▶ _Stored data_
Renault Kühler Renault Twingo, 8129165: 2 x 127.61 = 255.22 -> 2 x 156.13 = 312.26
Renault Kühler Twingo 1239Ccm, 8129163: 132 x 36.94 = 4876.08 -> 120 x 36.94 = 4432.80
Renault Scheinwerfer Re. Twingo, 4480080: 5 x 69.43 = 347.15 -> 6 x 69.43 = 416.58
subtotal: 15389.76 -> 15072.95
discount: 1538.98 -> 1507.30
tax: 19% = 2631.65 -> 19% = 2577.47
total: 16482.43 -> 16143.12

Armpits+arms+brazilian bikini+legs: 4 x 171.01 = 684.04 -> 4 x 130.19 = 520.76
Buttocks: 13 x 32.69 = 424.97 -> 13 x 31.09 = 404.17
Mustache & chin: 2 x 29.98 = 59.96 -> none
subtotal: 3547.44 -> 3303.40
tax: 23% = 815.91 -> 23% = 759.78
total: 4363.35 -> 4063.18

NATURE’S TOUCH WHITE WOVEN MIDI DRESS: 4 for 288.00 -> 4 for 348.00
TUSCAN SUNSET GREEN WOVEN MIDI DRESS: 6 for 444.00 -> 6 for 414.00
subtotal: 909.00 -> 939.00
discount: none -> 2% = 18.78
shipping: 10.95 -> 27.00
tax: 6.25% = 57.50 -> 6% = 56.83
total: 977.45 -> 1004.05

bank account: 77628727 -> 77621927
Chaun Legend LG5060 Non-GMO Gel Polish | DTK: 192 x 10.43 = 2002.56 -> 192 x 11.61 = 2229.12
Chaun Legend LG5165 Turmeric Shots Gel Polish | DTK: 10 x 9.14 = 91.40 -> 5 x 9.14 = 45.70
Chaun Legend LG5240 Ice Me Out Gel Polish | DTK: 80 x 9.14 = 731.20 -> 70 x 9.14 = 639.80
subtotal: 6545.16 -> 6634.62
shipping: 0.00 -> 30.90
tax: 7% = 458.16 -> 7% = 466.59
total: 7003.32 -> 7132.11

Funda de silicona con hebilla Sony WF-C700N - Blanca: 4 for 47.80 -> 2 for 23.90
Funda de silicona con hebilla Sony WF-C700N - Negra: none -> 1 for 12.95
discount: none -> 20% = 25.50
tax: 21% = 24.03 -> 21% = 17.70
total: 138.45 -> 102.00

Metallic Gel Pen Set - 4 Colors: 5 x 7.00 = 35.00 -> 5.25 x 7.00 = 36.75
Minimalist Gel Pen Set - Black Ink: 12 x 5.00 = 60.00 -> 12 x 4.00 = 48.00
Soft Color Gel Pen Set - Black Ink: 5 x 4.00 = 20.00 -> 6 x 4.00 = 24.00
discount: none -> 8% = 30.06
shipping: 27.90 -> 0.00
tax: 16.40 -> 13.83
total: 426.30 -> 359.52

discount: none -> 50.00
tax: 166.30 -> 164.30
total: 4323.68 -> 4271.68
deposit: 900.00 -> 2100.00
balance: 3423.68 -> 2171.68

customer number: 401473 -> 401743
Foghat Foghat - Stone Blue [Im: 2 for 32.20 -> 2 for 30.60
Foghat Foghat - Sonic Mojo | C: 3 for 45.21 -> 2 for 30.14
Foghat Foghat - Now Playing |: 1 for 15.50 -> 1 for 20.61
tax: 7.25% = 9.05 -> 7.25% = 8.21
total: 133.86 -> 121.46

▶ _Task item_
Each line must be given again exactly as written above.

▶ _Response to this exercise_
Renault Kühler Renault Twingo, 8129165: 2 x 127.61 = 255.22 -> 2 x 156.13 = 312.26
Renault Kühler Twingo 1239Ccm, 8129163: 132 x 36.94 = 4876.08 -> 120 x 36.94 = 4432.80
Renault Scheinwerfer Re. Twingo, 4480080: 5 x 69.43 = 347.15 -> 6 x 69.43 = 416.58
subtotal: 15389.76 -> 15072.95
discount: 1538.98 -> 1507.30
tax: 19% = 2631.65 -> 19% = 2577.47
total: 16482.43 -> 16143.12

Armpits+arms+brazilian bikini+legs: 4 x 171.01 = 684.04 -> 4 x 130.19 = 520.76
Buttocks: 13 x 32.69 = 424.97 -> 13 x 31.09 = 404.17
Mustache & chin: 2 x 29.98 = 59.96 -> none
subtotal: 3547.44 -> 3303.40
tax: 23% = 815.91 -> 23% = 759.78
total: 4363.35 -> 4063.18

NATURE’S TOUCH WHITE WOVEN MIDI DRESS: 4 for 288.00 -> 4 for 348.00
TUSCAN SUNSET GREEN WOVEN MIDI DRESS: 6 for 444.00 -> 6 for 414.00
subtotal: 909.00 -> 939.00
discount: none -> 2% = 18.78
shipping: 10.95 -> 27.00
tax: 6.25% = 57.50 -> 6% = 56.83
total: 977.45 -> 1004.05

bank account: 77628727 -> 77621927
Chaun Legend LG5060 Non-GMO Gel Polish | DTK: 192 x 10.43 = 2002.56 -> 192 x 11.61 = 2229.12
Chaun Legend LG5165 Turmeric Shots Gel Polish | DTK: 10 x 9.14 = 91.40 -> 5 x 9.14 = 45.70
Chaun Legend LG5240 Ice Me Out Gel Polish | DTK: 80 x 9.14 = 731.20 -> 70 x 9.14 = 639.80
subtotal: 6545.16 -> 6634.62
shipping: 0.00 -> 30.90
tax: 7% = 458.16 -> 7% = 466.59
total: 7003.32 -> 7132.11

Funda de silicona con hebilla Sony WF-C700N - Blanca: 4 for 47.80 -> 2 for 23.90
Funda de silicona con hebilla Sony WF-C700N - Negra: none -> 1 for 12.95
discount: none -> 20% = 25.50
tax: 21% = 24.03 -> 21% = 17.70
total: 138.45 -> 102.00

Metallic Gel Pen Set - 4 Colors: 5 x 7.00 = 35.00 -> 5.25 x 7.00 = 36.75
Minimalist Gel Pen Set - Black Ink: 12 x 5.00 = 60.00 -> 12 x 4.00 = 48.00
Soft Color Gel Pen Set - Black Ink: 5 x 4.00 = 20.00 -> 6 x 4.00 = 24.00
discount: none -> 8% = 30.06
shipping: 27.90 -> 0.00
tax: 16.40 -> 13.83
total: 426.30 -> 359.52

discount: none -> 50.00
tax: 166.30 -> 164.30
total: 4323.68 -> 4271.68
deposit: 900.00 -> 2100.00
balance: 3423.68 -> 2171.68

customer number: 401473 -> 401743
Foghat Foghat - Stone Blue [Im: 2 for 32.20 -> 2 for 30.60
Foghat Foghat - Sonic Mojo | C: 3 for 45.21 -> 2 for 30.14
Foghat Foghat - Now Playing |: 1 for 15.50 -> 1 for 20.61
tax: 7.25% = 9.05 -> 7.25% = 8.21
total: 133.86 -> 121.46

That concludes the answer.